Die Gemeinsame Erklärung zur Rechtfertigungslehre
Einige Betrachtungen zu Entstehung und Rezeption dieses Dokuments
Zusammenfassung
Die vorliegende Arbeit hat zum Ziel, einige Überlegungen zu dieser Erklärung anzustellen. Dabei soll es um die Geschichte der GE gehen und darum, welche Reaktionen es in Bezug auf die GE von lutherischer und katholischer Seite gab. Bei den Reaktionen wird sich diese Arbeit neben den offiziellen Stellungnahmen beider Dialogpartner auf Meinungsäußerungen aus Deutschland beschränken.
Leseprobe
Inhaltsverzeichnis
1. Einleitung
2. Die Gemeinsame Erklärung zur Rechtfertigungslehre
2.1. Vorgeschichte und Entstehung des Textes
2.2. Aufbau und Themen der Gemeinsamen Erklärung
2.3. Einige Reaktionen auf die Gemeinsame Erklärung
2.3.1. von evangelischer Seite
2.3.2. von katholischer Seite
2.3.3. aus Anlass des zehnten Jahrestages der Unterzeichnung der GE
3. Resümee
Literaturverzeichnis
1. Einleitung
Das unterschiedliche Verständnis in Bezug auf die Rechtfertigungslehre wurde seit dem 16. Jahrhundert als ein wesentlicher Punkt für die bleibende Trennung der Konfessionen betrachtet. Heute setzen sich viele Christen in der Ökumene für eine Widerannäherung der christlichen Konfessionen ein. Die zunehmenden Bemühungen des letzten Jahrhunderts um eine Verbesserung der Ökumene hatten auch das Ziel, dort wo möglich gegenseitige Lehrverurteilungen aufzuheben. Ein erstes konkretes Ergebnis dieser Anstrengungen ist die Gemeinsame Erklärung zur Rechtfertigungslehre (im folgenden GE), welche 1999 vom Lutherischen Weltbund und der Katholischen Kirche verabschiedet wurde.

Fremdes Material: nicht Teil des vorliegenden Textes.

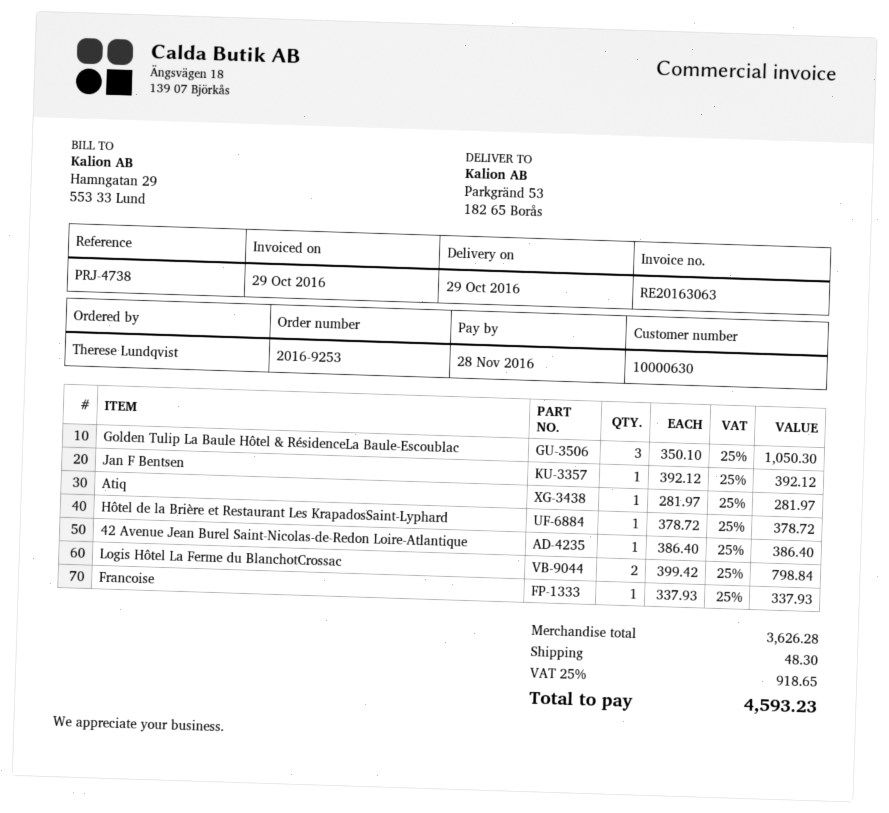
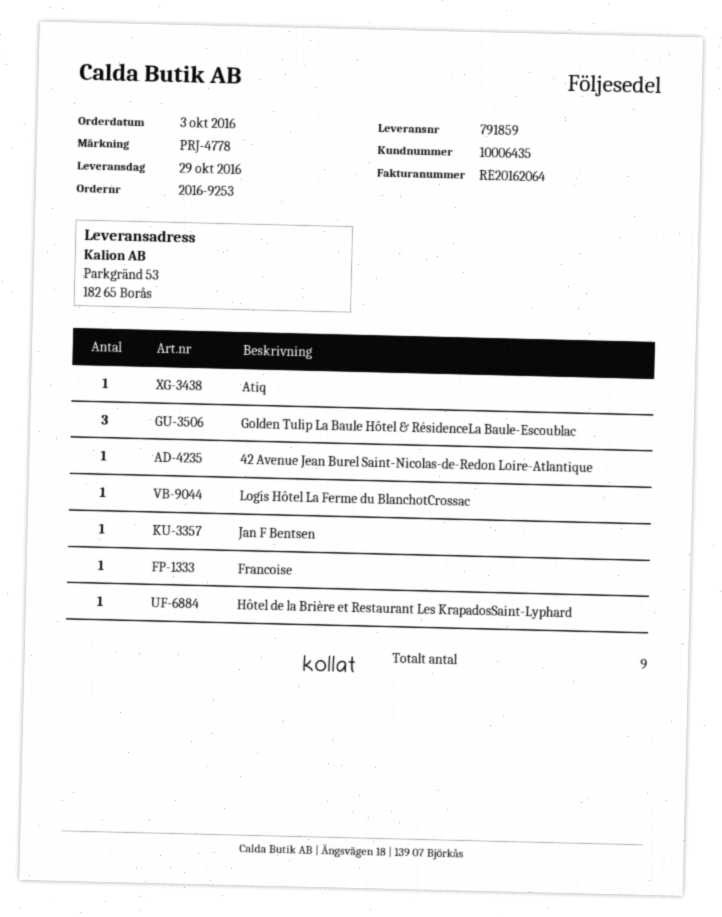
invoice number: RE20163063 -> RE20162064
customer number: 10000630 -> 10006435
reference: PRJ-4738 -> PRJ-4778
Logis Hôtel La Ferme du BlanchotCrossac: 2 -> 1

Die vorliegende Arbeit hat zum Ziel, einige Überlegungen zu dieser Erklärung anzustellen. Dabei soll es um die Geschichte der GE gehen und darum, welche Reaktionen es in Bezug auf die GE von lutherischer und katholischer Seite gab. Bei den Reaktionen wird sich diese Arbeit neben den offiziellen Stellungnahmen beider Dialogpartner auf Meinungsäußerungen aus Deutschland beschränken.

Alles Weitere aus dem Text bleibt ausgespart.